— Exercise objective —
Where in the data below does the word "none" appear? Copy every line that has it.

— Materials provided —
_ _ _ _ _ _ _

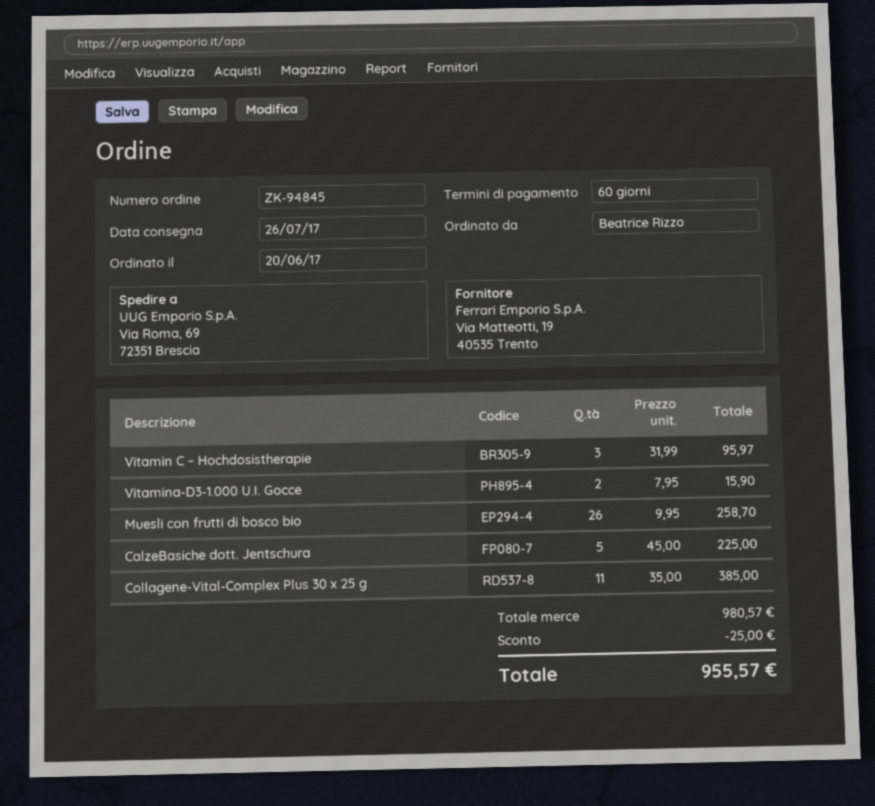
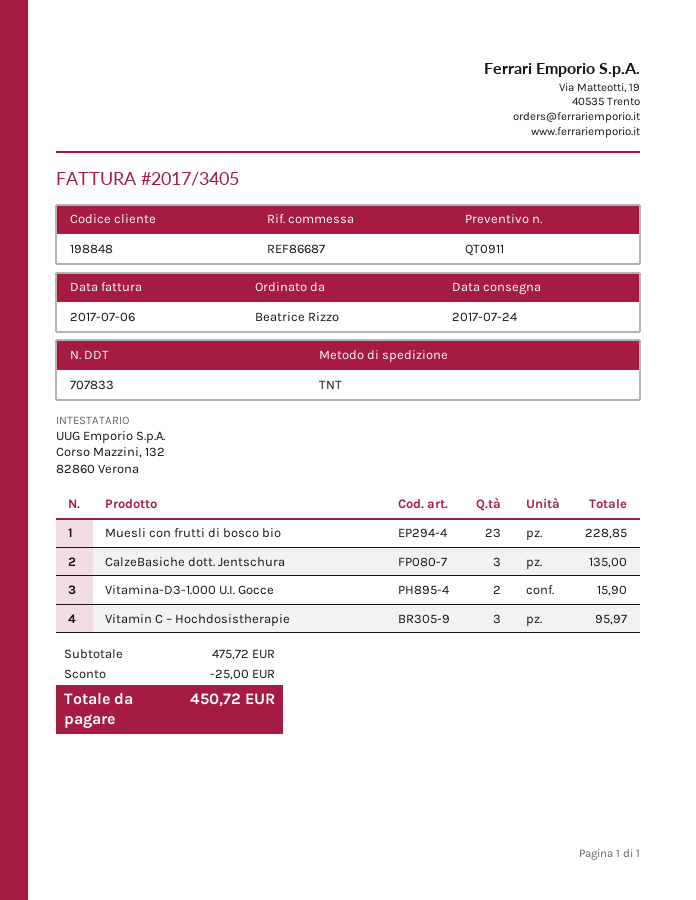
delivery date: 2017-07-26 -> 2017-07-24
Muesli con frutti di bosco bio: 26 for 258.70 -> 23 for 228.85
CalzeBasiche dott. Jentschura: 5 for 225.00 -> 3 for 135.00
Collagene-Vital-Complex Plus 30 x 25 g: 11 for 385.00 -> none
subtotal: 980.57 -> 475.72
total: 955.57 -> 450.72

_ _ _ _ _ _ _

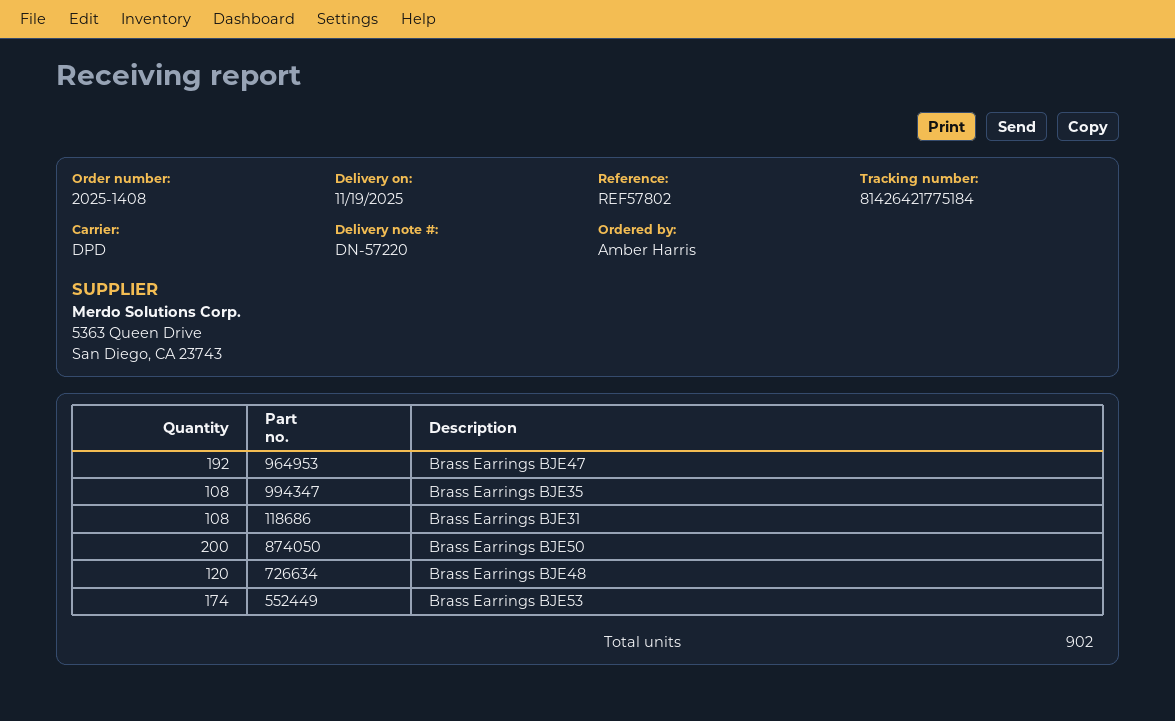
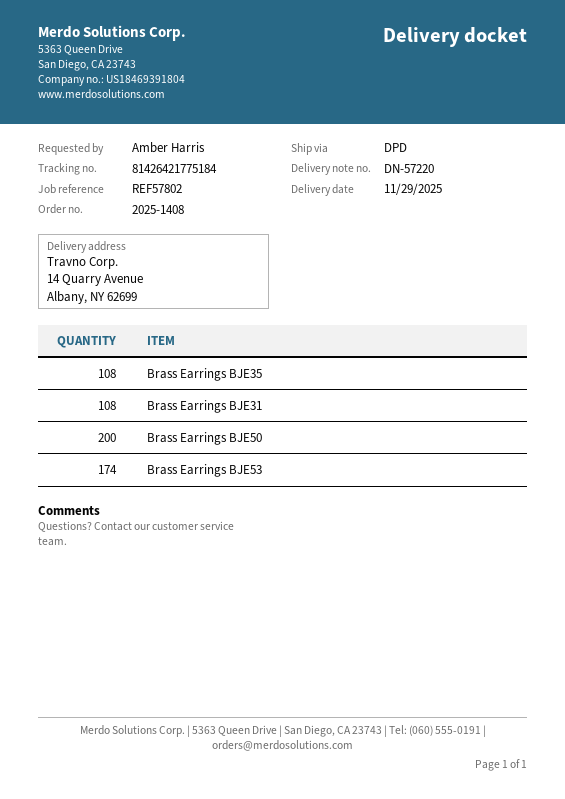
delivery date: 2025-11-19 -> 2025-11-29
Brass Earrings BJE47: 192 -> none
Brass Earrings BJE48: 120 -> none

_ _ _ _ _ _ _

— Output below —
Collagene-Vital-Complex Plus 30 x 25 g: 11 for 385.00 -> none
Brass Earrings BJE47: 192 -> none
Brass Earrings BJE48: 120 -> none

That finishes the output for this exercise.